Many defenders of the royal family argue that Queen Elizabeth should be shielded from such scrutiny because she distanced the family from this past and attempted to make amends to past and present colonies through events like Commonwealth tours.
Critics rebut this argument, saying that the royal family still hasn’t confronted its past or paid reparations to the people who continue to suffer as a result of the British monarchy, decades on from direct colonial rule. The royal family has also faced criticism for appearing to attempt to sweep its history under the rug, especially during the queen’s platinum jubilee this year.
“By design as much as by the accident of her long life, her presence as head of state and head of the Commonwealth, an association of Britain and its former colonies, put a stolid traditionalist front over decades of violent upheaval,” wrote Harvard University history professor Maya Jasanoff for The New York Times. “As such, the queen helped obscure a bloody history of decolonization whose proportions and legacies have yet to be adequately acknowledged.”
For almost as long as the monarchy has existed, it has been a colonialist and imperialist power, colonizing and exploiting dozens upon dozens of countries and territories in particular in the Global South, many of which share common consequences of poverty and continued oppression.
Over centuries, the U.K. has funneled trillions of dollars from its colonies to enrich itself, and it continues to profit from its racist past and present to this day. The monarchy was built on slavery, establishing a slave trade that saw the transport of millions of Africans and South and North Americans to other countries. The slave trade was so vast, in fact, that it wasn’t until 2015 that the country fully paid off its “debts” to slave owners from freeing slaves in the 19th century.
Elizabeth, whose rule began in 1952, did not, herself, enact these policies — and she did do her small part to step in when, for instance, former Prime Minister Margaret Thatcher refused to help end apartheid in South Africa.
But others, like those who directly suffered under British imperialism during her time on the throne, say that she has had a direct impact on modern decision making. Some historians may say it’s unclear which of the U.K.-imposed horrors that occurred under her rule — like those in places like Kenya and Ireland — were authorized by her. Others argue that she bears responsibility that these atrocities happened to begin with. Similarly, this distance between the Crown and the country’s political decisions often does not hold for victims of Britain’s colonial rule that occurred under Elizabeth.
The symbolism of her rule does not escape those on the left, who argue that in modern days, the throne is a symbol of oppression, whiteness and vast wealth inequality in the U.K. — even if mainstream members of the U.K.’s left do not dare advocate for its abolishment.
Elizabeth was at least partially directly responsible for some of the inequalities that the country saw and perpetuated while she was on the throne.
In recent years, the Crown has resisted calls for reparations from countries like Barbados and Jamaica for their bloody and abominable exploitation in the British slave trade.

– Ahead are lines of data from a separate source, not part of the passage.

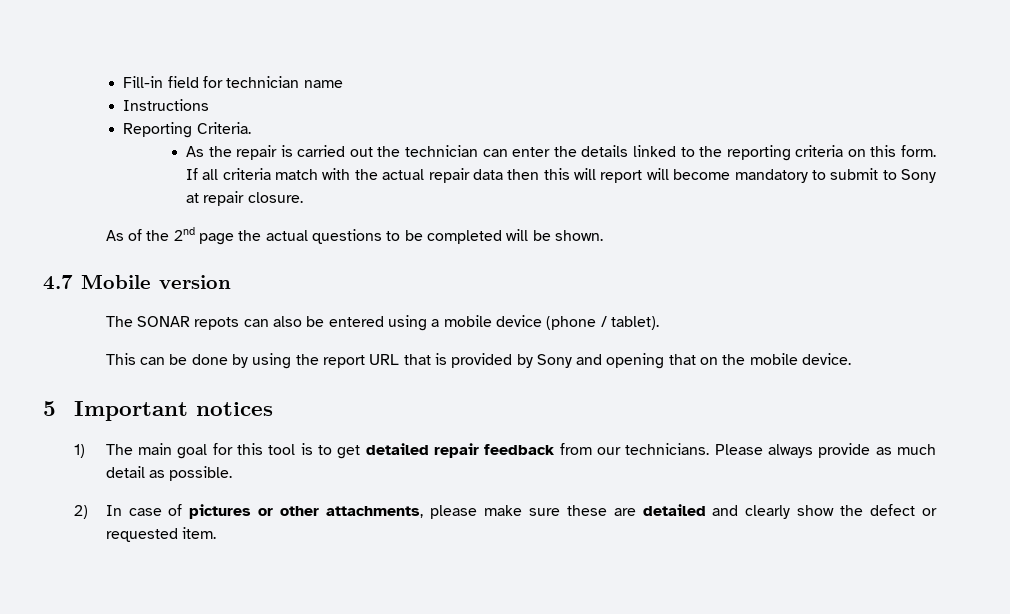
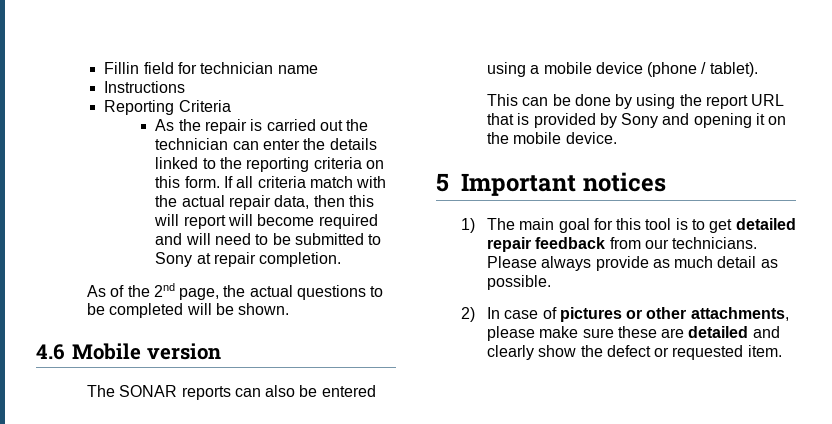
- Fill-in field for technician name
+ Fillin field for technician name
- Reporting Criteria.
+ Reporting Criteria
- If all criteria match with the actual repair data then this will report will become mandatory to submit to Sony at repair closure.
+ If all criteria match with the actual repair data, then this will report will become required and will need to be submitted to Sony at repair completion.
- As of the 2nd page the actual questions to be completed will be shown.
+ As of the 2nd page, the actual questions to be completed will be shown.
- 4.7 Mobile version
+ 4.6 Mobile version
- The SONAR repots can also be entered using a mobile device (phone / tablet).
+ The SONAR reports can also be entered using a mobile device (phone / tablet).
- This can be done by using the report URL that is provided by Sony and opening that on the mobile device.
+ This can be done by using the report URL that is provided by Sony and opening it on the mobile device.

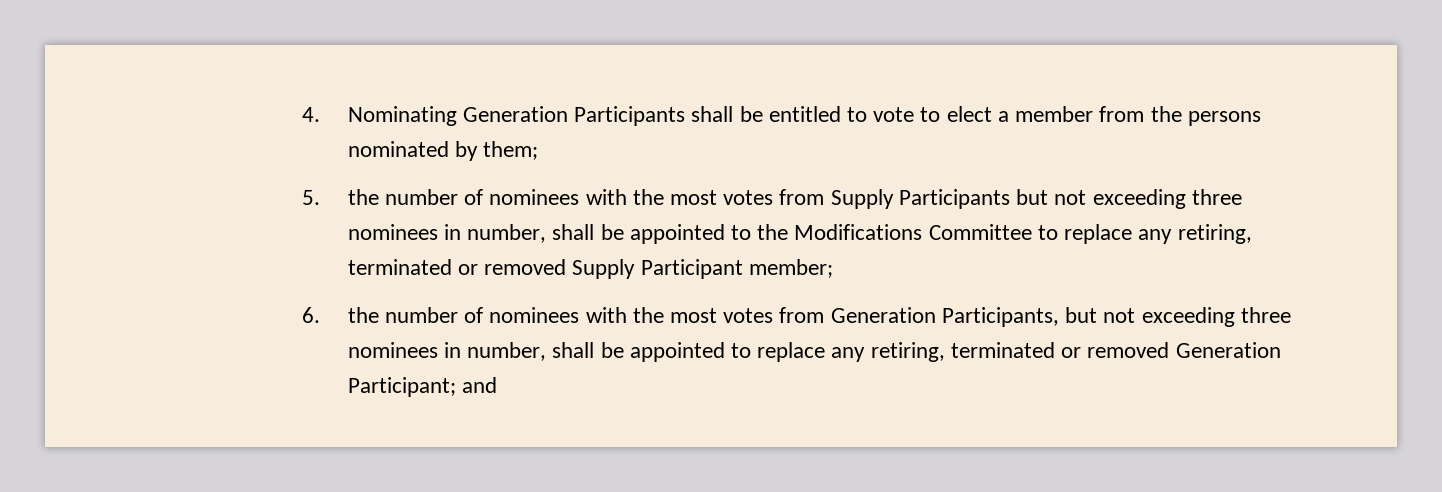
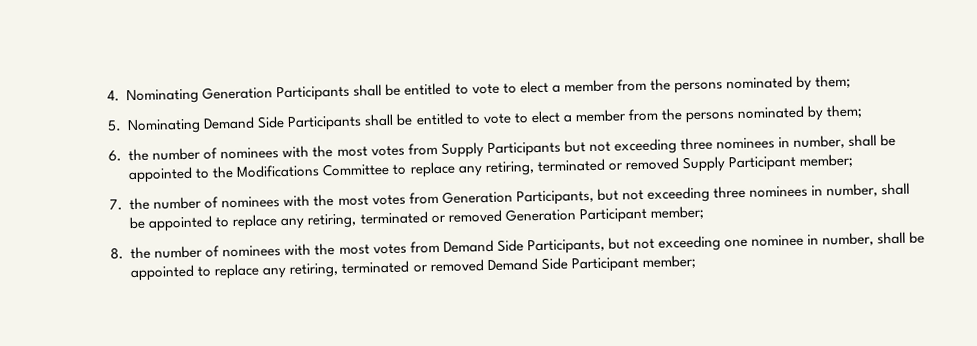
- 5. the number of nominees with the most votes from Supply Participants but not exceeding three nominees in number, shall be appointed to the Modifications Committee to replace any retiring, terminated or removed Supply Participant member;
+ 5. Nominating Demand Side Participants shall be entitled to vote to elect a member from the persons nominated by them;
+ 6. the number of nominees with the most votes from Supply Participants but not exceeding three nominees in number, shall be appointed to the Modifications Committee to replace any retiring, terminated or removed Supply Participant member;
- 6. the number of nominees with the most votes from Generation Participants, but not exceeding three nominees in number, shall be appointed to replace any retiring, terminated or removed Generation Participant; and
+ 7. the number of nominees with the most votes from Generation Participants, but not exceeding three nominees in number, shall be appointed to replace any retiring, terminated or removed Generation Participant member;
+ 8. the number of nominees with the most votes from Demand Side Participants, but not exceeding one nominee in number, shall be appointed to replace any retiring, terminated or removed Demand Side Participant member;

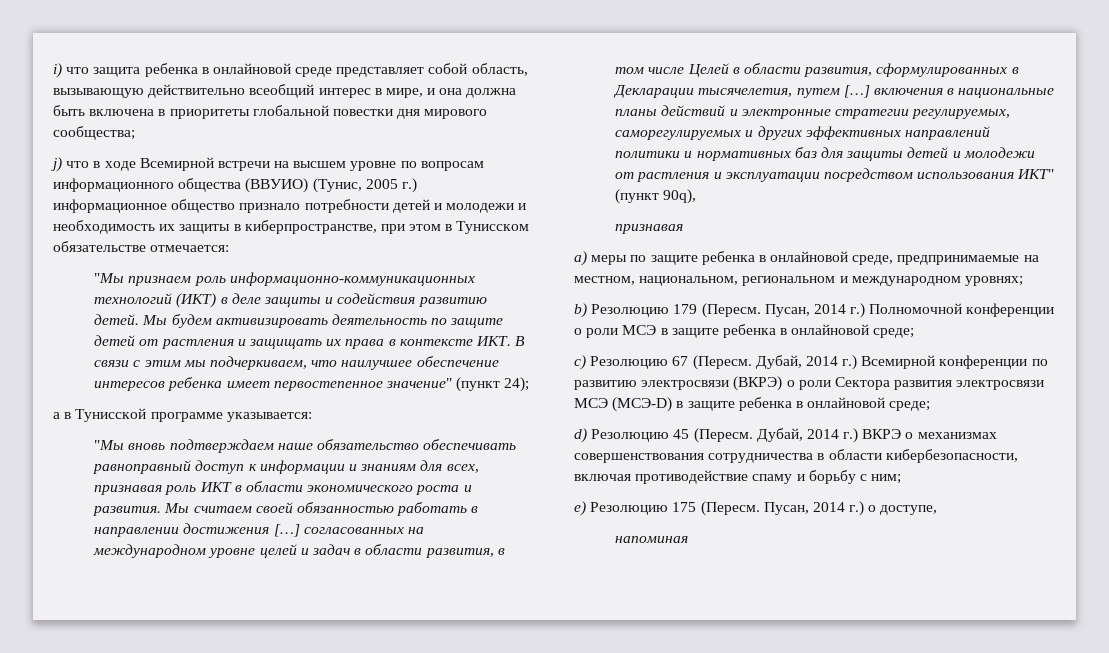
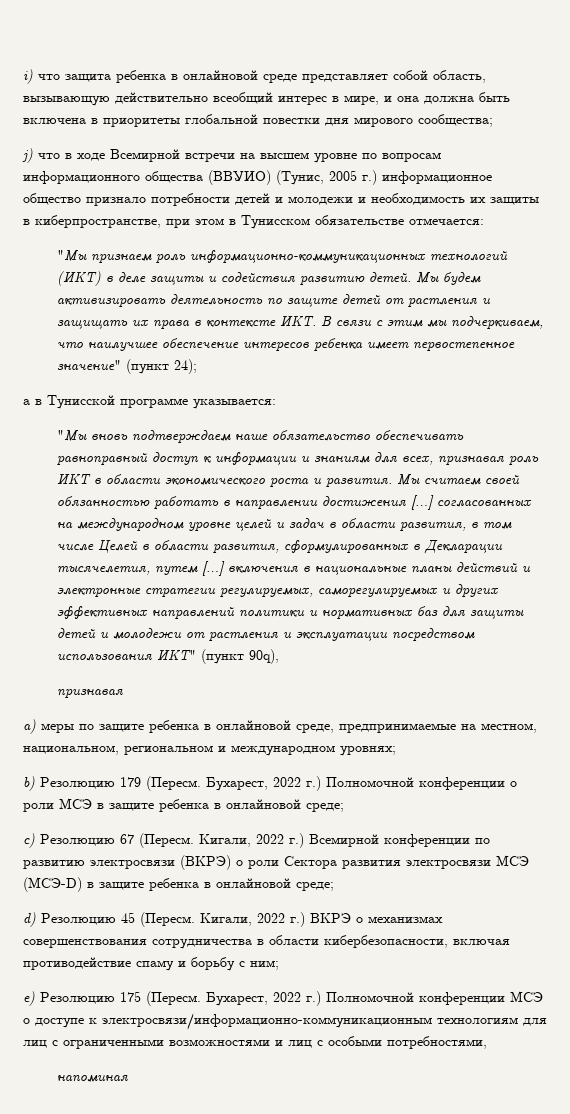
- Пусан, 2014 г.) Полномочной конференции о роли МСЭ в защите ребенка в онлайновой среде;
+ Бухарест, 2022 г.) Полномочной конференции о роли МСЭ в защите ребенка в онлайновой среде;
- Дубай, 2014 г.) Всемирной конференции по развитию электросвязи (ВКРЭ) о роли Сектора развития электросвязи МСЭ (МСЭ-D) в защите ребенка в онлайновой среде;
+ Кигали, 2022 г.) Всемирной конференции по развитию электросвязи (ВКРЭ) о роли Сектора развития электросвязи МСЭ (МСЭ-D) в защите ребенка в онлайновой среде;
- Дубай, 2014 г.) ВКРЭ о механизмах совершенствования сотрудничества в области кибербезопасности, включая противодействие спаму и борьбу с ним;
+ Кигали, 2022 г.) ВКРЭ о механизмах совершенствования сотрудничества в области кибербезопасности, включая противодействие спаму и борьбу с ним;
- Пусан, 2014 г.) о доступе,
+ Бухарест, 2022 г.) Полномочной конференции МСЭ о доступе к электросвязи/информационно-коммуникационным технологиям для лиц с ограниченными возможностями и лиц с особыми потребностями,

The royal family’s record of racism domestically over the past decades does not reflect well upon the Crown, either. These inequalities have been perpetuated within Buckingham Palace itself; royal advisers banned “coloured immigrants or foreigners” from working in the palace until at least the late 1960s, over a decade into Elizabeth’s reign.
The family’s deep-seated racism appears to persist today; in 2020, Duke and Duchess of Sussex Prince Harry and Meghan Markle outright left the royal family over racism within the family, despite protestations from family members like Prince William.